Chiński rząd poinformował o odkryciu koronawirusa na lodach wyprodukowanych we wschodnich Chinach, co spowodowało wycofanie całej partii tego produktu.
Firma Daqiaodao Food Co, Ltd. w Tianjin, sąsiadującym z Pekinem, została zamknięta, a jej pracownicy poddani testom pod kątem koronawirusa – poinformowali miejscy urzędnicy. Nic nie wskazuje na to, by ktoś zaraził się wirusem z lodów.
Rząd poinformował, że większość z 29,000 kartonów z tej partii nie została jeszcze sprzedana. Mówi się, że 390 kartonów sprzedanych w Tianjin zostało wyśledzonych, a lokalne władze w innych miejscach zostały powiadomione o sprzedaży na ich obszarach.
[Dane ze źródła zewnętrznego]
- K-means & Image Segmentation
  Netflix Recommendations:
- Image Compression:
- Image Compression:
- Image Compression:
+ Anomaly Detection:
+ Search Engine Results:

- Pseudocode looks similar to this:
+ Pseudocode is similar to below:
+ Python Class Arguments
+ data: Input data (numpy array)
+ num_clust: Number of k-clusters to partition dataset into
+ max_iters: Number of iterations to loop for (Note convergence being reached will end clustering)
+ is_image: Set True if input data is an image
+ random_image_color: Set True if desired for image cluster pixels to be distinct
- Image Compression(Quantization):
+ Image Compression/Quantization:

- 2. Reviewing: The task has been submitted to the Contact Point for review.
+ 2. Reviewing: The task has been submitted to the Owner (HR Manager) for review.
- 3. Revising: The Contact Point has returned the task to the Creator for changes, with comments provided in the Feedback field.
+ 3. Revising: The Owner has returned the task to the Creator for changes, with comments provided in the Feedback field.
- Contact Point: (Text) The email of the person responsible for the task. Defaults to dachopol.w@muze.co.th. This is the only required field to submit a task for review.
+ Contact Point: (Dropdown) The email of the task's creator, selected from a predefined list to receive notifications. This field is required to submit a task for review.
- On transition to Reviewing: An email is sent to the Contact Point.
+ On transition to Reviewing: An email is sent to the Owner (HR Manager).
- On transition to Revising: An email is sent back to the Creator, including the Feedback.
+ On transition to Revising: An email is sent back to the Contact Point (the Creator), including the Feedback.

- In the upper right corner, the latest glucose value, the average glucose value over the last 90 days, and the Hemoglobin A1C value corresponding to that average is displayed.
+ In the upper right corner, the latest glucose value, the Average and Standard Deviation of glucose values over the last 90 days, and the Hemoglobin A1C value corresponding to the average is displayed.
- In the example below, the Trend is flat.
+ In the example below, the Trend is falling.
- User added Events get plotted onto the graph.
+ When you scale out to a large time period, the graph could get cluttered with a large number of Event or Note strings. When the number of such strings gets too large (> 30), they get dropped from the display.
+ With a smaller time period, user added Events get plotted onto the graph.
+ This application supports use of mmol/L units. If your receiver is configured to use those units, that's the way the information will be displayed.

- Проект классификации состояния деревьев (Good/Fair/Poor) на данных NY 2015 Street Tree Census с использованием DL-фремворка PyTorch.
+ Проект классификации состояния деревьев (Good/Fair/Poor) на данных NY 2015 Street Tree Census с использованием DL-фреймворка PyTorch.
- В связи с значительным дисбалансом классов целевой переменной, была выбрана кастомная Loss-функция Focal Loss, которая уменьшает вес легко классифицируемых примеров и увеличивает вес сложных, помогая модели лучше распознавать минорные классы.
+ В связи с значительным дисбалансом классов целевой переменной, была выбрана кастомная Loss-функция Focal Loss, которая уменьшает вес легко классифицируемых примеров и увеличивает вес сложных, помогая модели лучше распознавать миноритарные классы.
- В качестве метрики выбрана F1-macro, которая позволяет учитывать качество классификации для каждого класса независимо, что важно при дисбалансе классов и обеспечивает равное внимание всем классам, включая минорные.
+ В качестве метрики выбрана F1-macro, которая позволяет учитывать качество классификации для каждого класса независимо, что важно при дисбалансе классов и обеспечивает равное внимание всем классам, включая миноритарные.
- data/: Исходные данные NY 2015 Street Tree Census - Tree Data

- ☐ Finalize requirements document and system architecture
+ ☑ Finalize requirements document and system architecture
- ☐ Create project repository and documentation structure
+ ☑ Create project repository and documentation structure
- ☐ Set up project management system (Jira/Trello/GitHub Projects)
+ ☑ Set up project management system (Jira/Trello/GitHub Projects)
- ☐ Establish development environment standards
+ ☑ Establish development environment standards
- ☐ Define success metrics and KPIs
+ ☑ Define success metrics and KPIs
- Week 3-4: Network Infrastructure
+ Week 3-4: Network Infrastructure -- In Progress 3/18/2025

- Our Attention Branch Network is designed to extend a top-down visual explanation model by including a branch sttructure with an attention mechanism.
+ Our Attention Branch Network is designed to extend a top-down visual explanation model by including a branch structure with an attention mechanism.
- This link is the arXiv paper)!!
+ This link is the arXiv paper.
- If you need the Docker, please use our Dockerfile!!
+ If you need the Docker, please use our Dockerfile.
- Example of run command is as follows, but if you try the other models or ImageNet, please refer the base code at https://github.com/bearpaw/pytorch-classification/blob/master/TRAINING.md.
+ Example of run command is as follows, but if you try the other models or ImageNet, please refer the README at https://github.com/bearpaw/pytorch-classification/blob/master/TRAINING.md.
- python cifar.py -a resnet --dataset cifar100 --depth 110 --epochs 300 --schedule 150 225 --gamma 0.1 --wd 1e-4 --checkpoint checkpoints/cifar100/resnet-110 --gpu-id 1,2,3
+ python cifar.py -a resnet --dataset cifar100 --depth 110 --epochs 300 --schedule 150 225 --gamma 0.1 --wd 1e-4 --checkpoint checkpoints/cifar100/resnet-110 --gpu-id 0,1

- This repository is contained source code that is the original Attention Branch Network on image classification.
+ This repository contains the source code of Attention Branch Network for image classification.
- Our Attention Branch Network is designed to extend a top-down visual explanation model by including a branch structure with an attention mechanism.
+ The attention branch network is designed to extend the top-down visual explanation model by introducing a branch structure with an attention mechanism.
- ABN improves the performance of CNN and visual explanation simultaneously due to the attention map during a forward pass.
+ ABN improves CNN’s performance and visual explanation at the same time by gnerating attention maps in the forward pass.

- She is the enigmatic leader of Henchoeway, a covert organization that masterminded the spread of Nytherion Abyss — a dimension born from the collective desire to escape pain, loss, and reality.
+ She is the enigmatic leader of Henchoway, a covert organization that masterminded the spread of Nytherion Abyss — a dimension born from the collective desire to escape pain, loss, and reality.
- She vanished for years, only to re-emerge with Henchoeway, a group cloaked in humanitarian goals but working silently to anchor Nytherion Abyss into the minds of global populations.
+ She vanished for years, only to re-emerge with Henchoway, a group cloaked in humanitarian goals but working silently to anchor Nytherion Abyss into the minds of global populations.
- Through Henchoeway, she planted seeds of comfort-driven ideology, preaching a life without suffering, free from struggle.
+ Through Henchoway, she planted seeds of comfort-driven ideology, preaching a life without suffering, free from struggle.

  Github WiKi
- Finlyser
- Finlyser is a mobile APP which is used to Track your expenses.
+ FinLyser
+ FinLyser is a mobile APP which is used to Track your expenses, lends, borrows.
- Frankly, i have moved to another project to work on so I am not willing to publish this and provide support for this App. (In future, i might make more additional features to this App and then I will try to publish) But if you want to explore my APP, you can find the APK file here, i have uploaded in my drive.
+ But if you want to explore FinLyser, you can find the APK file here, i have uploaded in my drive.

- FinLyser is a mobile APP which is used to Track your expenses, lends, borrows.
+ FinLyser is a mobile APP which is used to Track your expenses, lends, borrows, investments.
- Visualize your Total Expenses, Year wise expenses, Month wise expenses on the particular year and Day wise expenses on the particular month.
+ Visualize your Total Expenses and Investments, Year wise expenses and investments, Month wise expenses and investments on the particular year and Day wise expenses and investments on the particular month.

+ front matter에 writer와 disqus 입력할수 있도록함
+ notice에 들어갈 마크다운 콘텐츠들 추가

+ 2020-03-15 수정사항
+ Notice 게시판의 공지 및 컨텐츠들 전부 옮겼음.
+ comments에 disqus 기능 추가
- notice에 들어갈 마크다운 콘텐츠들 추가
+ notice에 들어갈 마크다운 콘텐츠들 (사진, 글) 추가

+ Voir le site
Z rządowych informacji wynika, że wśród składników lodów znajdowało się mleko w proszku z Nowej Zelandii i serwatka w proszku z Ukrainy. Chiński rząd zasugerował, że wirus, po raz pierwszy wykryty w centrum miasta Wuhan pod koniec 2019 roku pochodził z zagranicy i podkreślił odkrycie koronawirusa na importowanych rybach i innej żywności, chociaż spotkało się to ze sceptycznym podejściem zagranicznych naukowców.